### Exercise requirements
Here the answer should be the line with "- 6051 | TLC-FI" and all the lines after it through the end of the listing, each repeated exactly, and no other text.

### Given records
****

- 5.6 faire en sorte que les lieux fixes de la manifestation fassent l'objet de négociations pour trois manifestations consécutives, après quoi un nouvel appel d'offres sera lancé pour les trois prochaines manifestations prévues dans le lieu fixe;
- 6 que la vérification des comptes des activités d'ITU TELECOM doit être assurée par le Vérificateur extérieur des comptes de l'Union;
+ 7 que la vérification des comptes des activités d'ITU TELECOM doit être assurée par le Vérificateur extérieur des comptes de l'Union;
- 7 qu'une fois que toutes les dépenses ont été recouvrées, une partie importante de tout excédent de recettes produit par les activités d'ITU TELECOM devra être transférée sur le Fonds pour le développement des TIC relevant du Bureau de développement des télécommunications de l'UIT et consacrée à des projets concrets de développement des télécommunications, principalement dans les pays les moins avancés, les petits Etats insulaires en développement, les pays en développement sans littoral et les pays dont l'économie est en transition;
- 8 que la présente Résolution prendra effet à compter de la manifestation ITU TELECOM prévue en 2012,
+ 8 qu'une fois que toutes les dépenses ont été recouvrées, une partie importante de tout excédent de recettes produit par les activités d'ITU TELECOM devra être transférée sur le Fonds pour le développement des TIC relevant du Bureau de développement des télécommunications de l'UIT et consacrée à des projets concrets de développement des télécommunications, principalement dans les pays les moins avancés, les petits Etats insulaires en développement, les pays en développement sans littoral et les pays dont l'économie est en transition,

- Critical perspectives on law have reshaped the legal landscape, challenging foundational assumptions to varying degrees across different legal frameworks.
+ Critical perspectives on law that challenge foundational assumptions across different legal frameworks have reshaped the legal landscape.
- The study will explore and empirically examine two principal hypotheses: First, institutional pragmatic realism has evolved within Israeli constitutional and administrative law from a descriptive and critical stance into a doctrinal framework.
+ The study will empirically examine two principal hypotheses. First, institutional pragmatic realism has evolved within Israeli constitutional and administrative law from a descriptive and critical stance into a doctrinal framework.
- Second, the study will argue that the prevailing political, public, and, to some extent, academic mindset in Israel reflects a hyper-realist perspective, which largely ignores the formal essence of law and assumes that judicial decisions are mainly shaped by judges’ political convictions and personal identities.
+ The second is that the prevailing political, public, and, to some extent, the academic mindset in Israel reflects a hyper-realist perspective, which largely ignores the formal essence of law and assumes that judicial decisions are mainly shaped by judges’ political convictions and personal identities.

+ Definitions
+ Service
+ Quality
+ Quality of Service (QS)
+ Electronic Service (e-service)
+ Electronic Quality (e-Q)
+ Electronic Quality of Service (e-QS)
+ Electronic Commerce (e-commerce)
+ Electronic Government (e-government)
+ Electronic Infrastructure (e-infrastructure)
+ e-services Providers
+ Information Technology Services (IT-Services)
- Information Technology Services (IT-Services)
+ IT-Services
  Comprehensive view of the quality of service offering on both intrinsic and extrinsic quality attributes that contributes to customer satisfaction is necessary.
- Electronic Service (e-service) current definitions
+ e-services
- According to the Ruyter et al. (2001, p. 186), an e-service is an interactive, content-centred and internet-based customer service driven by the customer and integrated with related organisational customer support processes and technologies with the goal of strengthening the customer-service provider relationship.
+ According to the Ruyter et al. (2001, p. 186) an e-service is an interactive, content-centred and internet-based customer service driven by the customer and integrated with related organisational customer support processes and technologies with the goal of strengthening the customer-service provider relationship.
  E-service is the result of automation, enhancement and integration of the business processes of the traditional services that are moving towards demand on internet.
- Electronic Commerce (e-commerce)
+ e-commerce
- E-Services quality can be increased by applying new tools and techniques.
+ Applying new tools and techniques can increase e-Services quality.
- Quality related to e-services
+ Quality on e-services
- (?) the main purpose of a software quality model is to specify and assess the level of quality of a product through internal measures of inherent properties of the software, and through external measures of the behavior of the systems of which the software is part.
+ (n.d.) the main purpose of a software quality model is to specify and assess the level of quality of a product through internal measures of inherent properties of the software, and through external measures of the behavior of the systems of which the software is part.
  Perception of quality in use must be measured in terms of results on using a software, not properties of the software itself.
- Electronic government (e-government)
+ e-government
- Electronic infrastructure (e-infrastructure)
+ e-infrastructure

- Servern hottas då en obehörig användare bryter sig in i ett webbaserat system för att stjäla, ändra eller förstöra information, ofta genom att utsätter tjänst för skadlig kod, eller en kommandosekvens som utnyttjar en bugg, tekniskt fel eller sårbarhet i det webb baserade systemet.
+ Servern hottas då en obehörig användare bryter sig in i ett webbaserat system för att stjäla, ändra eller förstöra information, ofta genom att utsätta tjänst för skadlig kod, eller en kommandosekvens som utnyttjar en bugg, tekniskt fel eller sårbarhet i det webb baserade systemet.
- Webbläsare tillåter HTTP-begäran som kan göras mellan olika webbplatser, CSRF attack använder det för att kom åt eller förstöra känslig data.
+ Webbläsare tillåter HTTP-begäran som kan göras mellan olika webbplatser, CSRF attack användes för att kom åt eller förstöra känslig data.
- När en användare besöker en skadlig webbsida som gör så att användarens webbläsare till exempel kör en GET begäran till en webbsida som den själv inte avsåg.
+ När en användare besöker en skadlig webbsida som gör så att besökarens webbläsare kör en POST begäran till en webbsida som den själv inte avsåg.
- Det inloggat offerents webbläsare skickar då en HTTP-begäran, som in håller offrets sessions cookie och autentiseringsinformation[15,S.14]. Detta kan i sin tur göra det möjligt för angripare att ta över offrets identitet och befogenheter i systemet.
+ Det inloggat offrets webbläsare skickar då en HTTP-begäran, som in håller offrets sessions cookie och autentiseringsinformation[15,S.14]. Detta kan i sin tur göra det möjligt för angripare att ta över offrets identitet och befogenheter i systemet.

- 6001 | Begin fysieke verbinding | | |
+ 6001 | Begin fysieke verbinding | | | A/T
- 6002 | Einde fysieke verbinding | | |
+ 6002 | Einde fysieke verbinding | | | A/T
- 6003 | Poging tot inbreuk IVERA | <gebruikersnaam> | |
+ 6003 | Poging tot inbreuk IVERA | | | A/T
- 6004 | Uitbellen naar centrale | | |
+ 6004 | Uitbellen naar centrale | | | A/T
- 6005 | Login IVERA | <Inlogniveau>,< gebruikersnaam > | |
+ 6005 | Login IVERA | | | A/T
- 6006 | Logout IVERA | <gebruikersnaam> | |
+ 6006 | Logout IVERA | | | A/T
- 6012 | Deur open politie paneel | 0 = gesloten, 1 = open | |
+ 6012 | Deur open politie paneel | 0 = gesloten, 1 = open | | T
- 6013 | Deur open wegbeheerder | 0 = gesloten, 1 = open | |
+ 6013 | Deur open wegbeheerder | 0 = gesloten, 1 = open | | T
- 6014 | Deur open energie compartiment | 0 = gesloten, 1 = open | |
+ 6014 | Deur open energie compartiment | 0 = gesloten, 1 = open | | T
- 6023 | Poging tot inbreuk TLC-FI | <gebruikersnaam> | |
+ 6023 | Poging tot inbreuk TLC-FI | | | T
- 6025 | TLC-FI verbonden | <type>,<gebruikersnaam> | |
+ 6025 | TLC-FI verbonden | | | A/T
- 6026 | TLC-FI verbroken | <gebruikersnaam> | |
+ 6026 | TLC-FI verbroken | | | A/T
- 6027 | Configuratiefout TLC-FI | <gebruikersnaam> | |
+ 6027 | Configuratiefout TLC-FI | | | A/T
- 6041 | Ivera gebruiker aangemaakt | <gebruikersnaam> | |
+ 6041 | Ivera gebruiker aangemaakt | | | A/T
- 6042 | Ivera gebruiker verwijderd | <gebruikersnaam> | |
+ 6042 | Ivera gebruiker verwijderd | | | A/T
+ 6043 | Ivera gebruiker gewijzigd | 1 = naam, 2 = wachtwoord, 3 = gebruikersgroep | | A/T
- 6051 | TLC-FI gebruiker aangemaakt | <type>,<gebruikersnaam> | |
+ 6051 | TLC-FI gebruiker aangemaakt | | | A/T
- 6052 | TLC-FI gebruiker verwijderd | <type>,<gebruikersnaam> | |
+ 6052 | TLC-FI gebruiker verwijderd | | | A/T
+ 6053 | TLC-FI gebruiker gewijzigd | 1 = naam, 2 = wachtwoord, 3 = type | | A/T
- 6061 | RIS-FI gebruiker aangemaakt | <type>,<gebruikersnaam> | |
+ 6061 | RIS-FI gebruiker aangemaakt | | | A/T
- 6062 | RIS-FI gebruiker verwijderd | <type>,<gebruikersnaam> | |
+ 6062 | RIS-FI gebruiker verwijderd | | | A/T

****

### Response for this exercise
- 6051 | TLC-FI gebruiker aangemaakt | <type>,<gebruikersnaam> | |
+ 6051 | TLC-FI gebruiker aangemaakt | | | A/T
- 6052 | TLC-FI gebruiker verwijderd | <type>,<gebruikersnaam> | |
+ 6052 | TLC-FI gebruiker verwijderd | | | A/T
+ 6053 | TLC-FI gebruiker gewijzigd | 1 = naam, 2 = wachtwoord, 3 = type | | A/T
- 6061 | RIS-FI gebruiker aangemaakt | <type>,<gebruikersnaam> | |
+ 6061 | RIS-FI gebruiker aangemaakt | | | A/T
- 6062 | RIS-FI gebruiker verwijderd | <type>,<gebruikersnaam> | |
+ 6062 | RIS-FI gebruiker verwijderd | | | A/T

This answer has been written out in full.